L’inflation devrait s’atténuer plus tard cette année, a poursuivi la banque, pour se rapprocher de son objectif de 2,0 %.

Une possible campagne électorale

Moshe Lander, chargé de cours principal en économie à l’Université Concordia, a souligné que la Banque du Canada pourrait suspendre tout changement de taux pour ne pas étouffer un rebond naissant.

Mais plus elle tarde à faire quoi que ce soit, plus elle s’approchera de l’automne et d’une possible campagne électorale fédérale. Or, la banque évite traditionnellement toute modification de taux en période électorale, pour éviter que ses actions soient politisées et menacent son indépendance.

« À moins qu’il n’y ait un signal économique clair indiquant que les taux d’intérêt doivent être relevés et que cela doit être fait maintenant, je pense que la Banque du Canada va probablement essayer de passer son tour », a estimé Moshe Lander.

Le moment et la façon choisis par la banque centrale pour mettre fin à ses mesures de relance monétaire auront des implications pour les décideurs budgétaires, a pour sa part observé Robert Asselin, premier vice-président aux politiques publiques du Conseil canadien des affaires.

Les politiciens fédéraux, a-t-il dit, pourraient se retrouver contraints de réagir à l’inflation si les électeurs soulèvent des inquiétudes avant ou pendant une campagne, ou si les marchés deviennent plus volatils.
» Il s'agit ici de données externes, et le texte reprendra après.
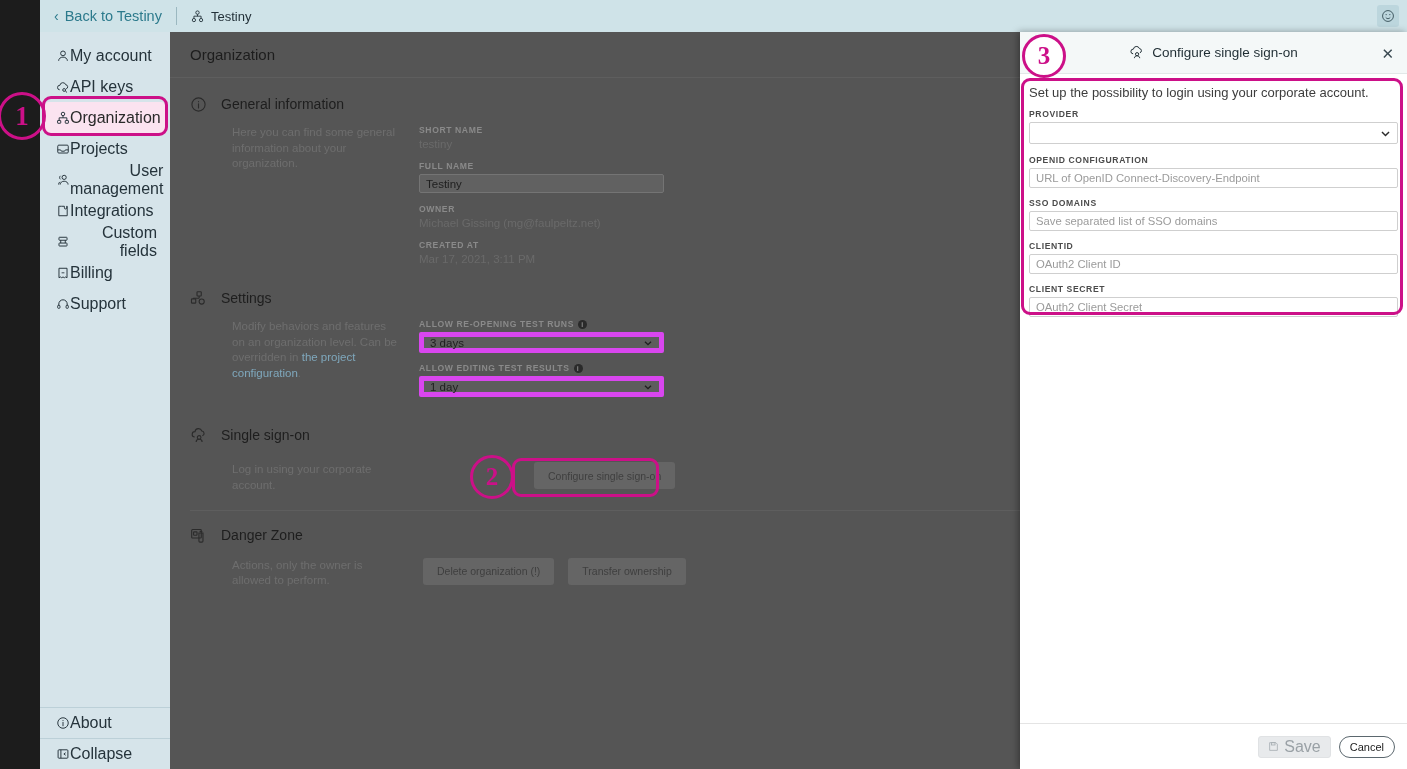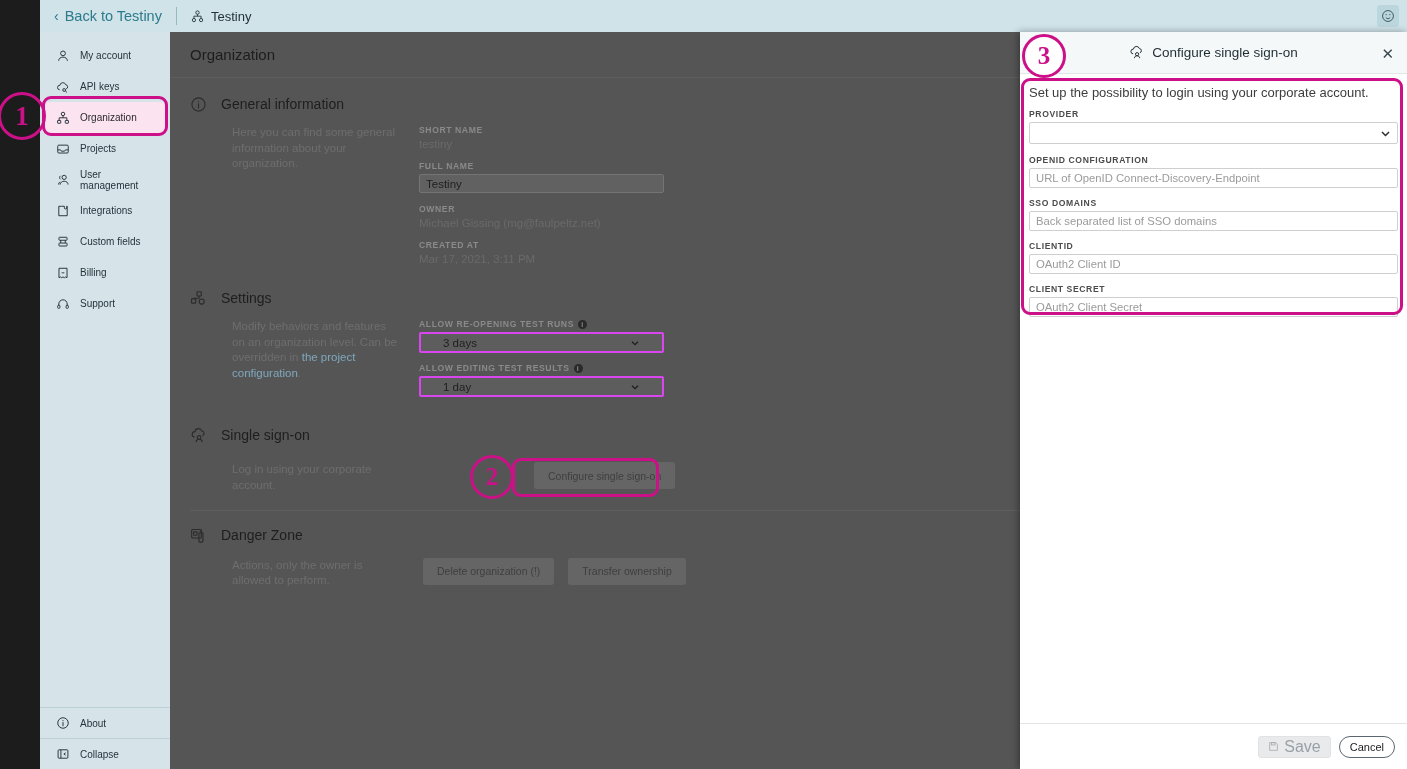"My account" .side-item { font-size: 10px -> 16px; gap: 10px -> none; text-align: none -> right }
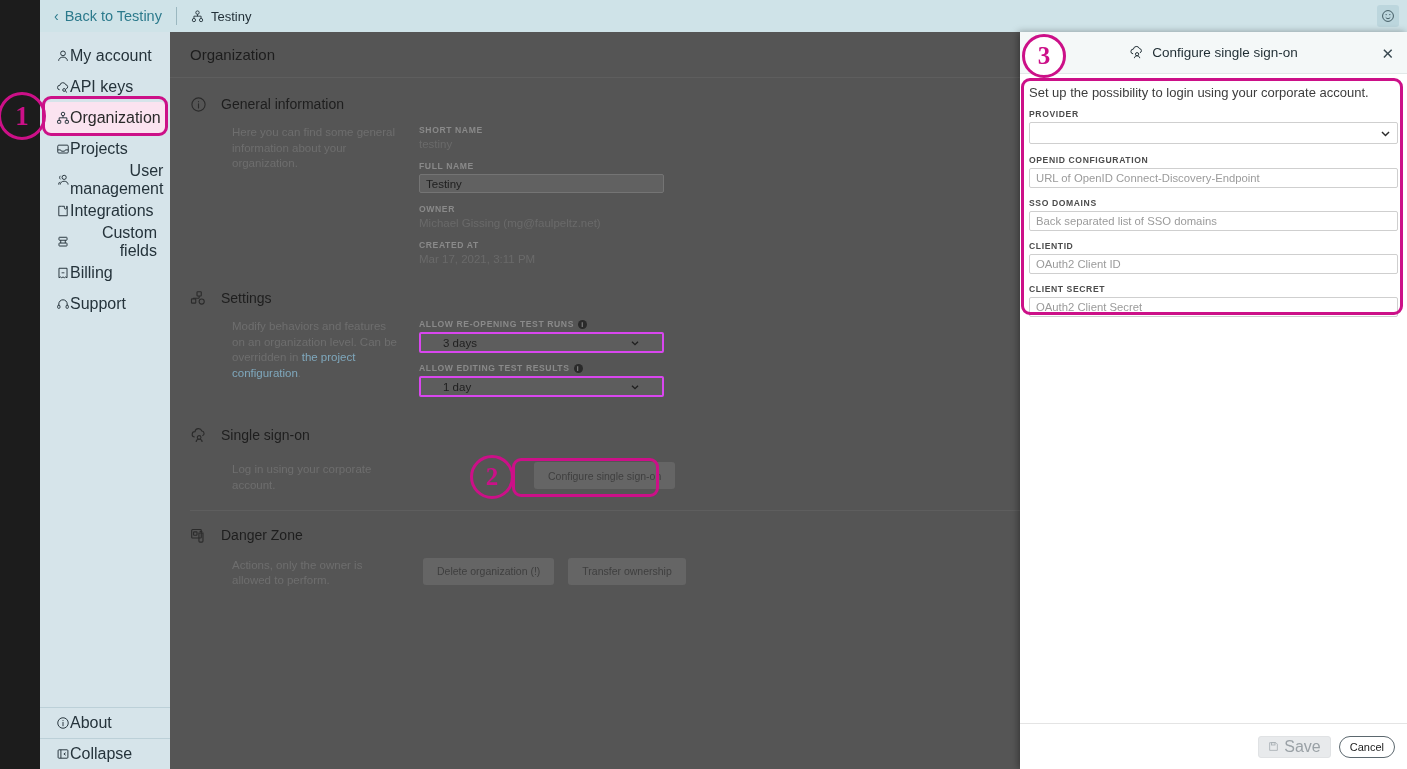"Back separated list of SSO" div.pf-input { text: Back -> Save }
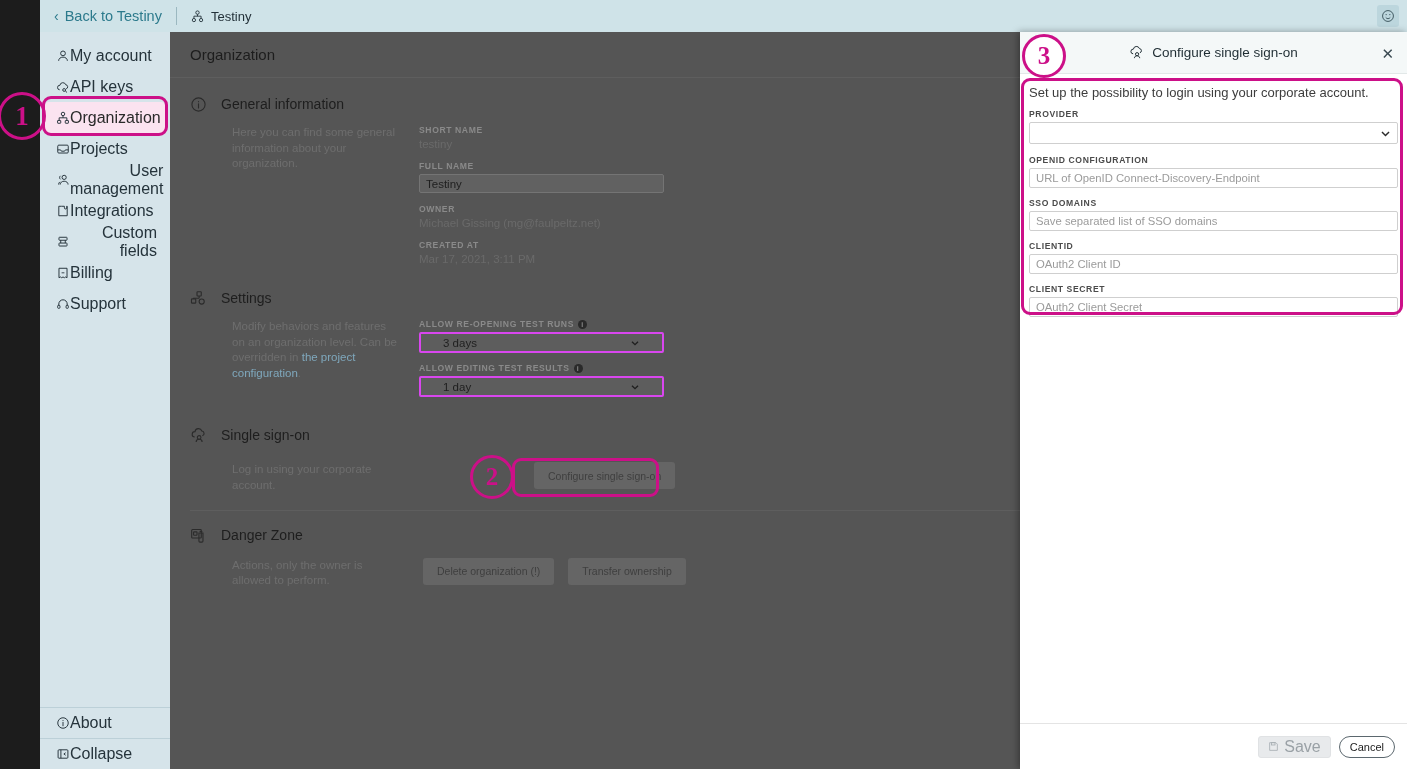"3 days" .select-dim { border: 2px solid #d946ef -> 5px solid #d946ef; padding: 0 22px -> 0 6px }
Et lorsque la banque commencera à augmenter ses taux, le gouvernement fédéral devra se demander s’il doit garder ouverts les robinets des dépenses de relance, a expliqué Robert Asselin.

« Il sera difficile pour les décideurs politiques de justifier une politique budgétaire très ouverte et laxiste, si la politique monétaire (de la Banque du Canada) dit essentiellement (…) que nous nous sommes remis de la crise », a précisé Robert Asselin, un ancien conseiller budgétaire des libéraux fédéraux.